Directions for this task: Below are some records; repeat them all exactly, minus the pictures.

Record set:
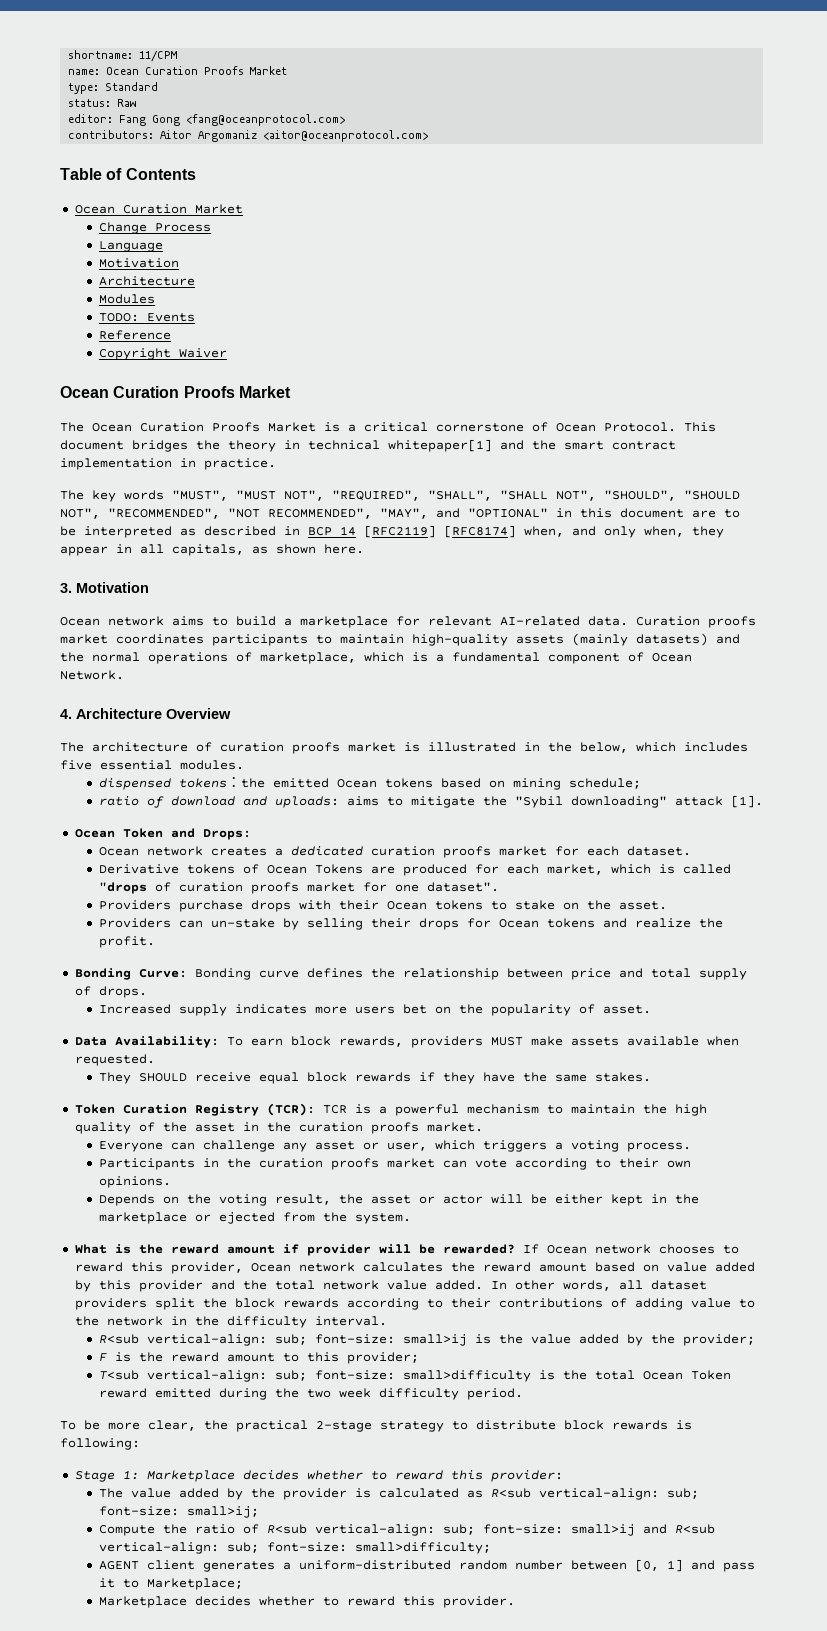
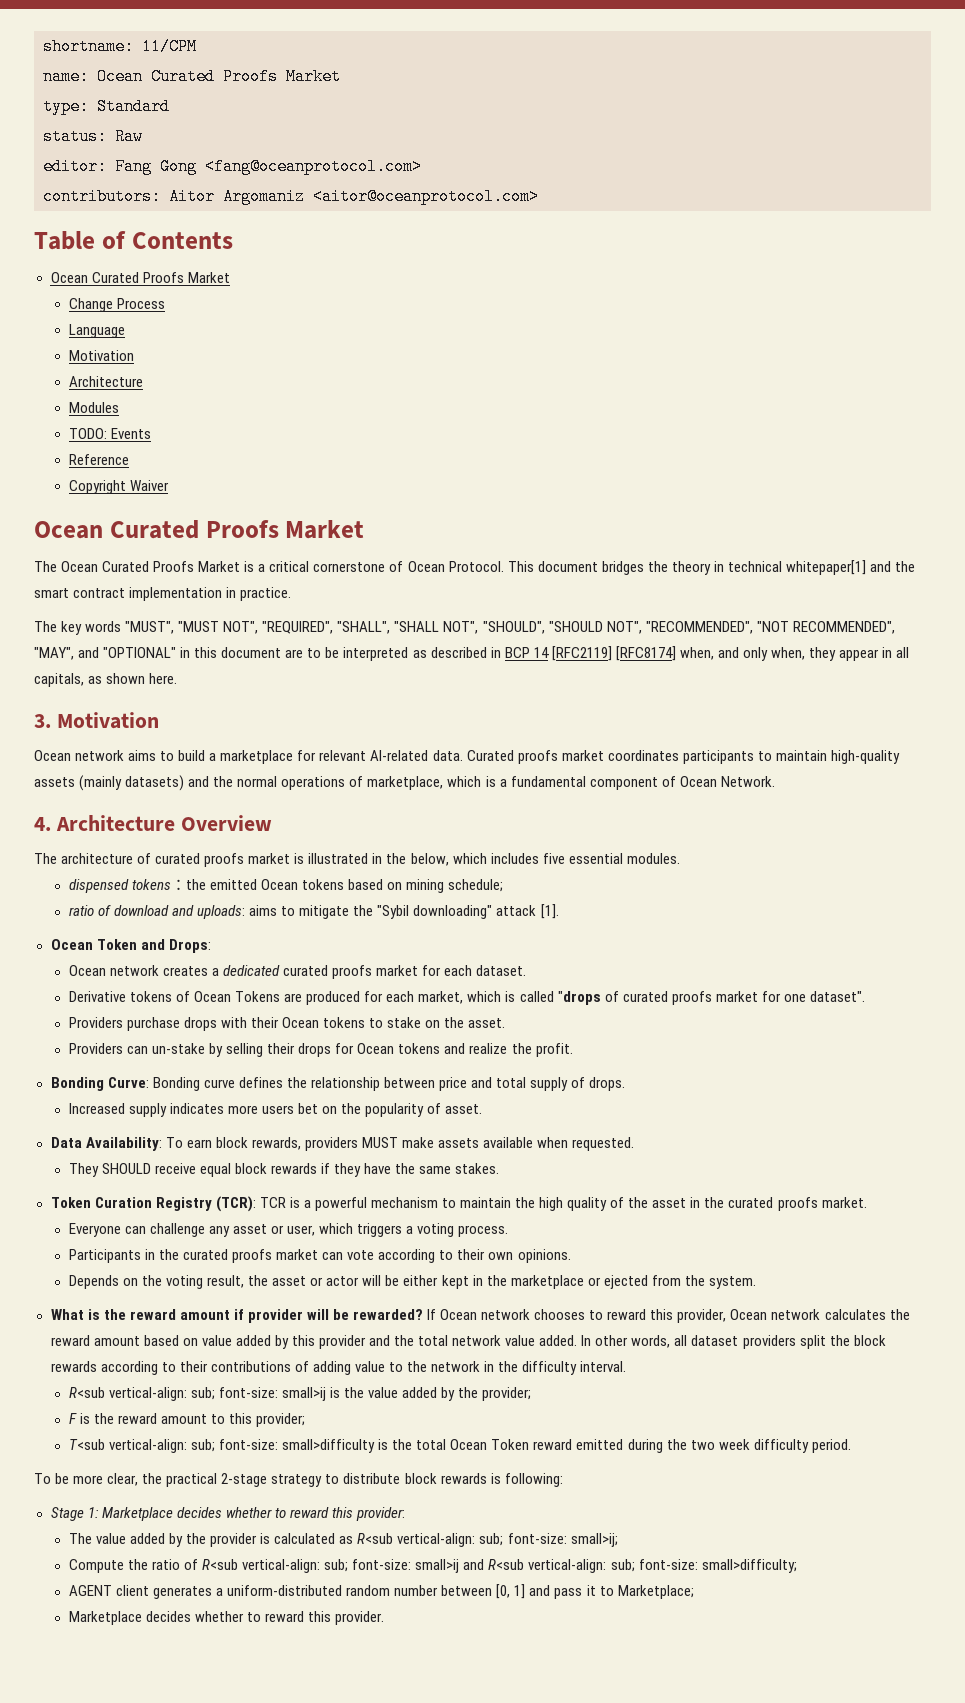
- name: Ocean Curation Proofs Market
+ name: Ocean Curated Proofs Market
  Table of Contents
- Ocean Curation Market
+ Ocean Curated Proofs Market
  Copyright Waiver
- Ocean Curation Proofs Market
+ Ocean Curated Proofs Market
- The Ocean Curation Proofs Market is a critical cornerstone of Ocean Protocol.
+ The Ocean Curated Proofs Market is a critical cornerstone of Ocean Protocol.
- Curation proofs market coordinates participants to maintain high-quality assets (mainly datasets) and the normal operations of marketplace, which is a fundamental component of Ocean Network.
+ Curated proofs market coordinates participants to maintain high-quality assets (mainly datasets) and the normal operations of marketplace, which is a fundamental component of Ocean Network.
- The architecture of curation proofs market is illustrated in the below, which includes five essential modules.
+ The architecture of curated proofs market is illustrated in the below, which includes five essential modules.
- Ocean network creates a dedicated curation proofs market for each dataset.
+ Ocean network creates a dedicated curated proofs market for each dataset.
- Derivative tokens of Ocean Tokens are produced for each market, which is called "drops of curation proofs market for one dataset".
+ Derivative tokens of Ocean Tokens are produced for each market, which is called "drops of curated proofs market for one dataset".
- Token Curation Registry (TCR): TCR is a powerful mechanism to maintain the high quality of the asset in the curation proofs market.
+ Token Curation Registry (TCR): TCR is a powerful mechanism to maintain the high quality of the asset in the curated proofs market.
- Participants in the curation proofs market can vote according to their own opinions.
+ Participants in the curated proofs market can vote according to their own opinions.

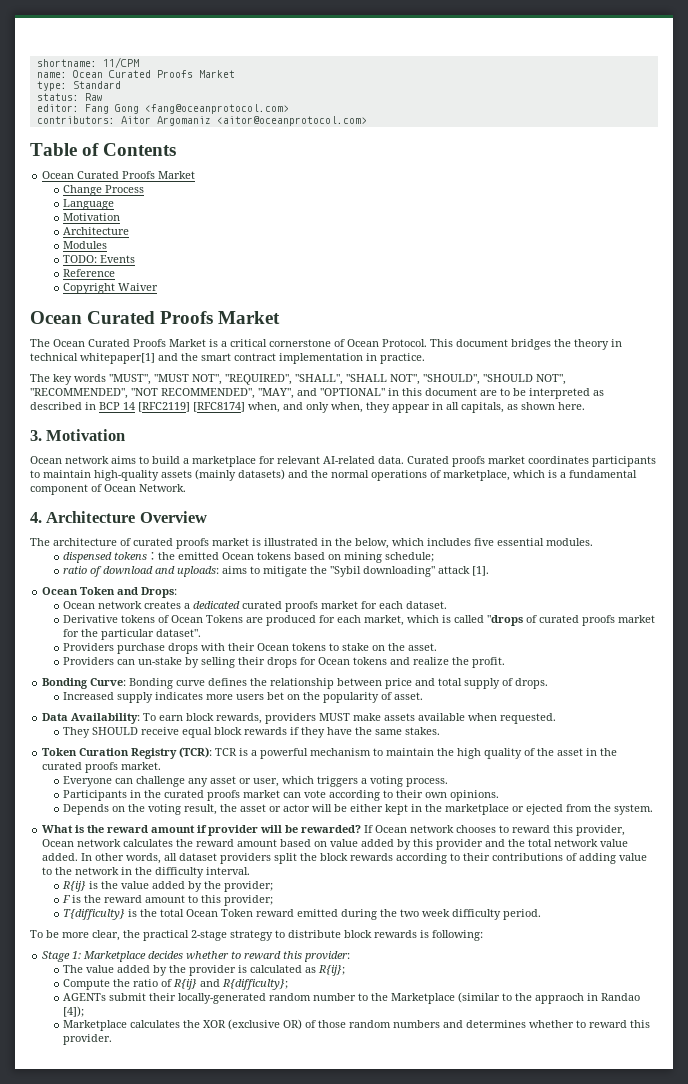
- Derivative tokens of Ocean Tokens are produced for each market, which is called "drops of curated proofs market for one dataset".
+ Derivative tokens of Ocean Tokens are produced for each market, which is called "drops of curated proofs market for the particular dataset".
- R<sub vertical-align: sub; font-size: small>ij is the value added by the provider;
+ R{ij} is the value added by the provider;
- T<sub vertical-align: sub; font-size: small>difficulty is the total Ocean Token reward emitted during the two week difficulty period.
+ T{difficulty} is the total Ocean Token reward emitted during the two week difficulty period.
- The value added by the provider is calculated as R<sub vertical-align: sub; font-size: small>ij;
+ The value added by the provider is calculated as R{ij};
- Compute the ratio of R<sub vertical-align: sub; font-size: small>ij and R<sub vertical-align: sub; font-size: small>difficulty;
- AGENT client generates a uniform-distributed random number between [0, 1] and pass it to Marketplace;
- Marketplace decides whether to reward this provider.
+ Compute the ratio of R{ij} and R{difficulty};
+ AGENTs submit their locally-generated random number to the Marketplace (similar to the appraoch in Randao [4]);
+ Marketplace calculates the XOR (exclusive OR) of those random numbers and determines whether to reward this provider.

Response to the task:
- name: Ocean Curation Proofs Market
+ name: Ocean Curated Proofs Market
  Table of Contents
- Ocean Curation Market
+ Ocean Curated Proofs Market
  Copyright Waiver
- Ocean Curation Proofs Market
+ Ocean Curated Proofs Market
- The Ocean Curation Proofs Market is a critical cornerstone of Ocean Protocol.
+ The Ocean Curated Proofs Market is a critical cornerstone of Ocean Protocol.
- Curation proofs market coordinates participants to maintain high-quality assets (mainly datasets) and the normal operations of marketplace, which is a fundamental component of Ocean Network.
+ Curated proofs market coordinates participants to maintain high-quality assets (mainly datasets) and the normal operations of marketplace, which is a fundamental component of Ocean Network.
- The architecture of curation proofs market is illustrated in the below, which includes five essential modules.
+ The architecture of curated proofs market is illustrated in the below, which includes five essential modules.
- Ocean network creates a dedicated curation proofs market for each dataset.
+ Ocean network creates a dedicated curated proofs market for each dataset.
- Derivative tokens of Ocean Tokens are produced for each market, which is called "drops of curation proofs market for one dataset".
+ Derivative tokens of Ocean Tokens are produced for each market, which is called "drops of curated proofs market for one dataset".
- Token Curation Registry (TCR): TCR is a powerful mechanism to maintain the high quality of the asset in the curation proofs market.
+ Token Curation Registry (TCR): TCR is a powerful mechanism to maintain the high quality of the asset in the curated proofs market.
- Participants in the curation proofs market can vote according to their own opinions.
+ Participants in the curated proofs market can vote according to their own opinions.

- Derivative tokens of Ocean Tokens are produced for each market, which is called "drops of curated proofs market for one dataset".
+ Derivative tokens of Ocean Tokens are produced for each market, which is called "drops of curated proofs market for the particular dataset".
- R<sub vertical-align: sub; font-size: small>ij is the value added by the provider;
+ R{ij} is the value added by the provider;
- T<sub vertical-align: sub; font-size: small>difficulty is the total Ocean Token reward emitted during the two week difficulty period.
+ T{difficulty} is the total Ocean Token reward emitted during the two week difficulty period.
- The value added by the provider is calculated as R<sub vertical-align: sub; font-size: small>ij;
+ The value added by the provider is calculated as R{ij};
- Compute the ratio of R<sub vertical-align: sub; font-size: small>ij and R<sub vertical-align: sub; font-size: small>difficulty;
- AGENT client generates a uniform-distributed random number between [0, 1] and pass it to Marketplace;
- Marketplace decides whether to reward this provider.
+ Compute the ratio of R{ij} and R{difficulty};
+ AGENTs submit their locally-generated random number to the Marketplace (similar to the appraoch in Randao [4]);
+ Marketplace calculates the XOR (exclusive OR) of those random numbers and determines whether to reward this provider.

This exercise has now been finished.